For the past few days or so everytime I turn on my PC I get this message that's being generated by the McAfee Anti-virus

*Information file C:\System Volume Information\_restore{543848E5-A971-4387-BA4...is a Potential Unwanted Program (spyware, adware, or other malware) and has been blocked from running on your computer.
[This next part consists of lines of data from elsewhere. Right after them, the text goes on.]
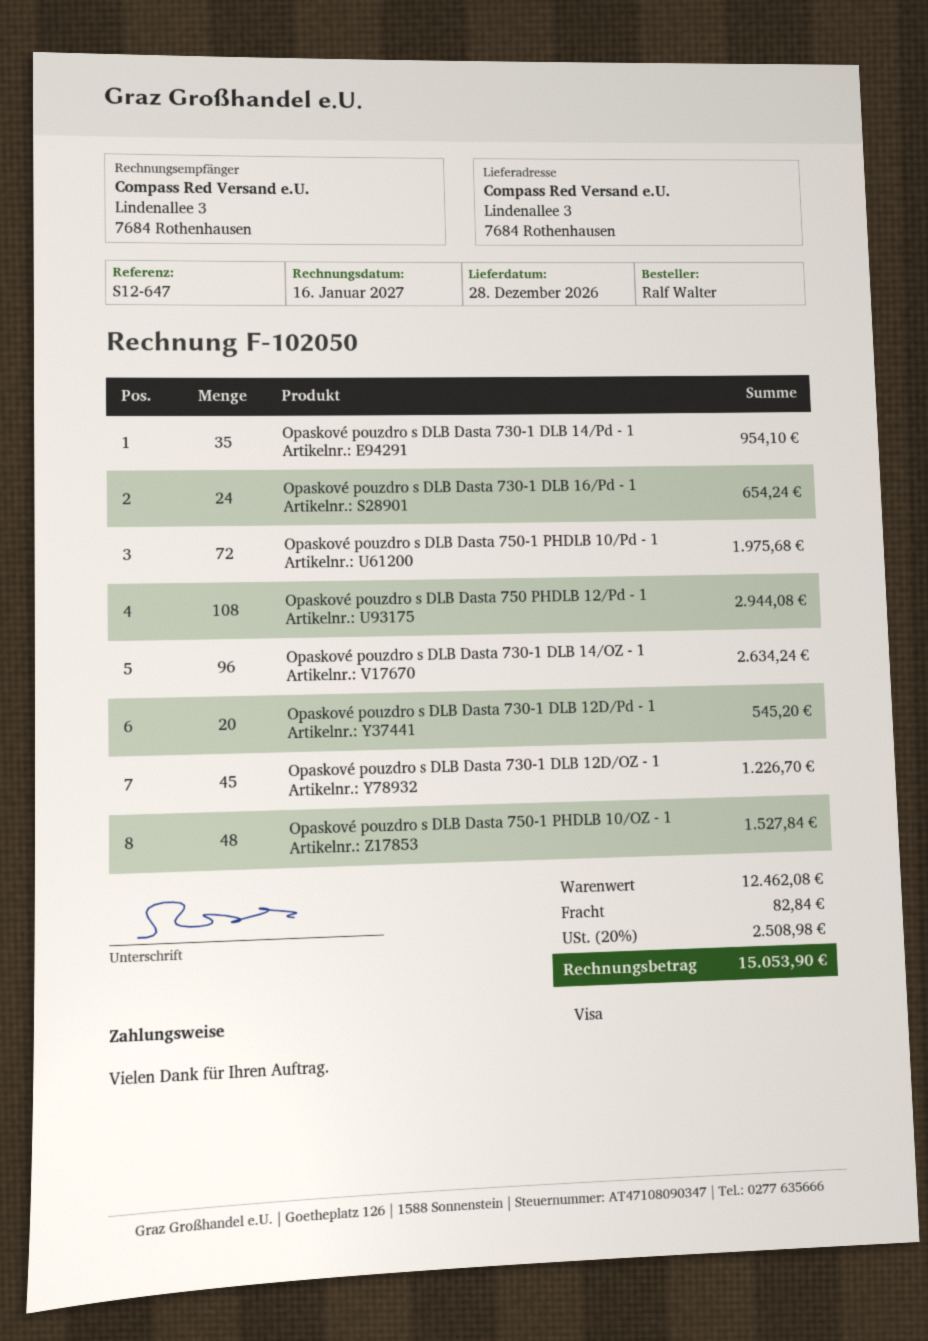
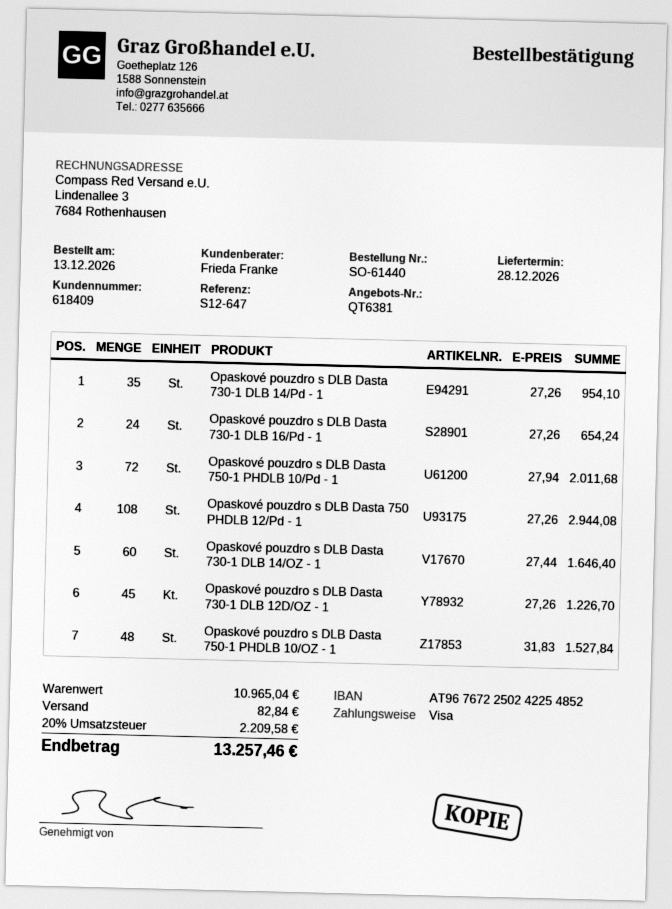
Opaskové pouzdro s DLB Dasta 750-1 PHDLB 10/Pd - 1: 72 for 1975.68 -> 72 for 2011.68
Opaskové pouzdro s DLB Dasta 730-1 DLB 14/OZ - 1: 96 for 2634.24 -> 60 for 1646.40
Opaskové pouzdro s DLB Dasta 730-1 DLB 12D/Pd - 1: 20 for 545.20 -> none
subtotal: 12462.08 -> 10965.04
tax: 20% = 2508.98 -> 20% = 2209.58
total: 15053.90 -> 13257.46

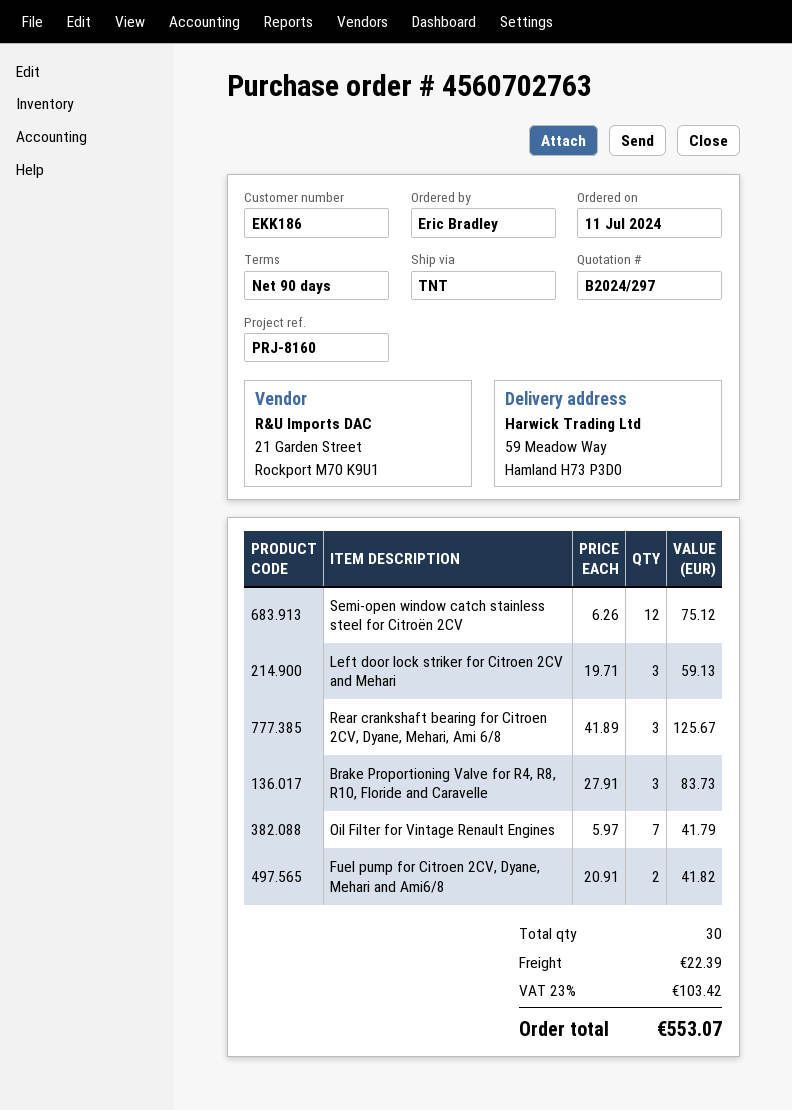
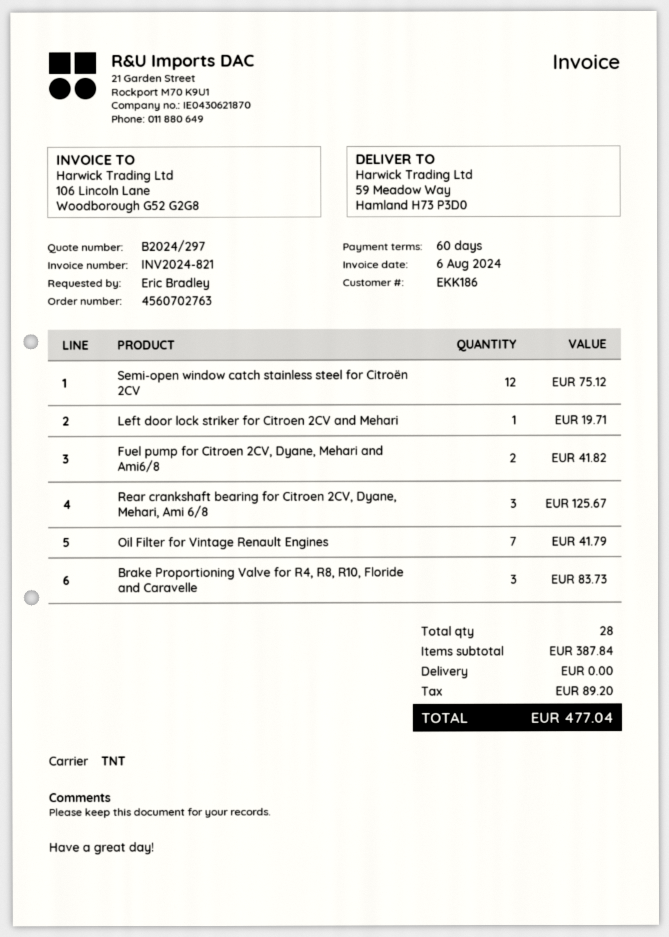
payment terms: 90 days -> 60 days
Left door lock striker for Citroen 2CV and Mehari: 3 for 59.13 -> 1 for 19.71
total quantity: 30 -> 28
shipping: 22.39 -> 0.00
tax: 103.42 -> 89.20
total: 553.07 -> 477.04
If you do not recognize it, remove this PUP. If you recognize it, trust this PUP, and then rerun the program that triggered this alert.*

I always delete that PUP, but then after a few hours the message pops up on my screen again. When I delete the PUP I get this message "*The PUP file "A0050307.sys" has been removed*". I then scan all my files, and sometimes I find additional files that I delete, and sometimes nothing else is found. However, this keeps repeating every day now.

Can you help me?
Thank you so much !

Ionel -


----------



## blues_harp28 (Jan 9, 2005)

Hi...If not using already..D/load..Spybot..Ad-Aware..links below..check for up-dates..scan..remove what they find...
Run a Hijack this log..link below..save logfile to notepad>click edit>select all>edit>copy>paste on your thread..Install in C:\ program file..not temp..
A log expert will help you..


----------



## MFDnNC (Sep 7, 2004)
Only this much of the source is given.